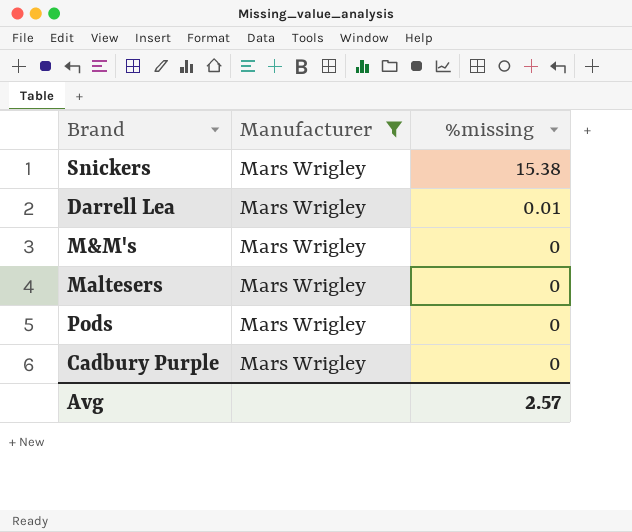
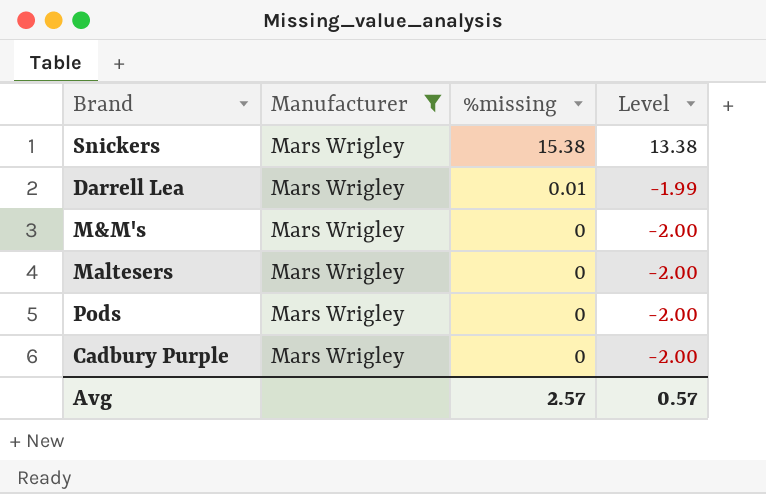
column Level | formula: none -> [%missing] - 2

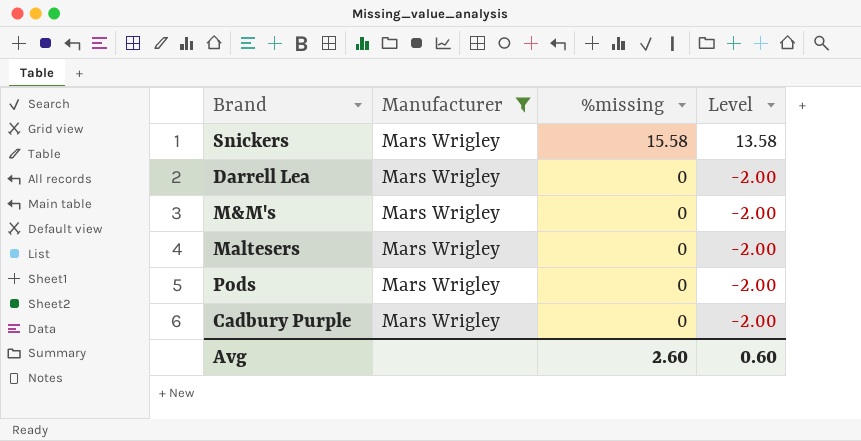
Snickers | %missing: 15.38 -> 15.58
Snickers | Level: 13.38 -> 13.58
Darrell Lea | %missing: 0.01 -> 0
Darrell Lea | Level: -1.99 -> -2.00
Avg | %missing: 2.57 -> 2.60
Avg | Level: 0.57 -> 0.60

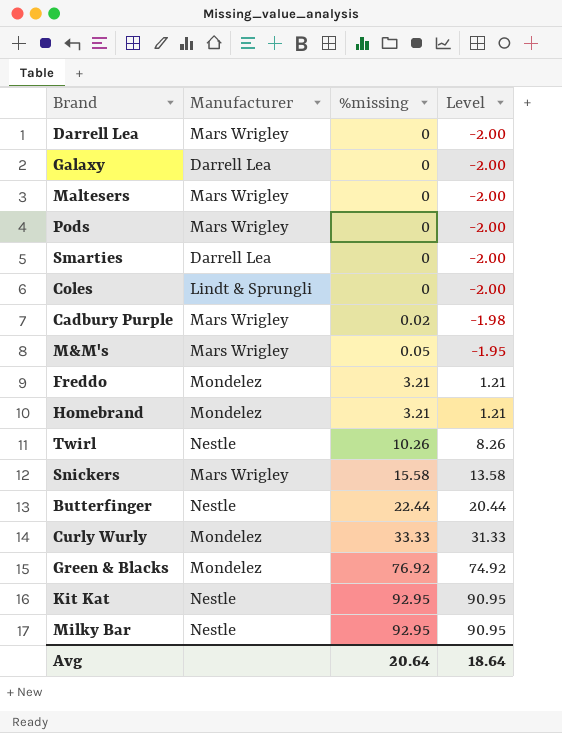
filter: Manufacturer = Mars Wrigley -> none
row order: %missing descending -> %missing ascending
Cadbury Purple | %missing: 0 -> 0.02
Cadbury Purple | Level: -2.00 -> -1.98
M&M's | %missing: 0 -> 0.05
M&M's | Level: -2.00 -> -1.95
Avg | %missing: 2.60 -> 20.64
Avg | Level: 0.60 -> 18.64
•••
Starting at the line that contains "M&M's | %missing: 0 -> 0.05", retype each remaining line of the records exactly; that line and the last line are both included.

- **Output**
M&M's | %missing: 0 -> 0.05
M&M's | Level: -2.00 -> -1.95
Avg | %missing: 2.60 -> 20.64
Avg | Level: 0.60 -> 18.64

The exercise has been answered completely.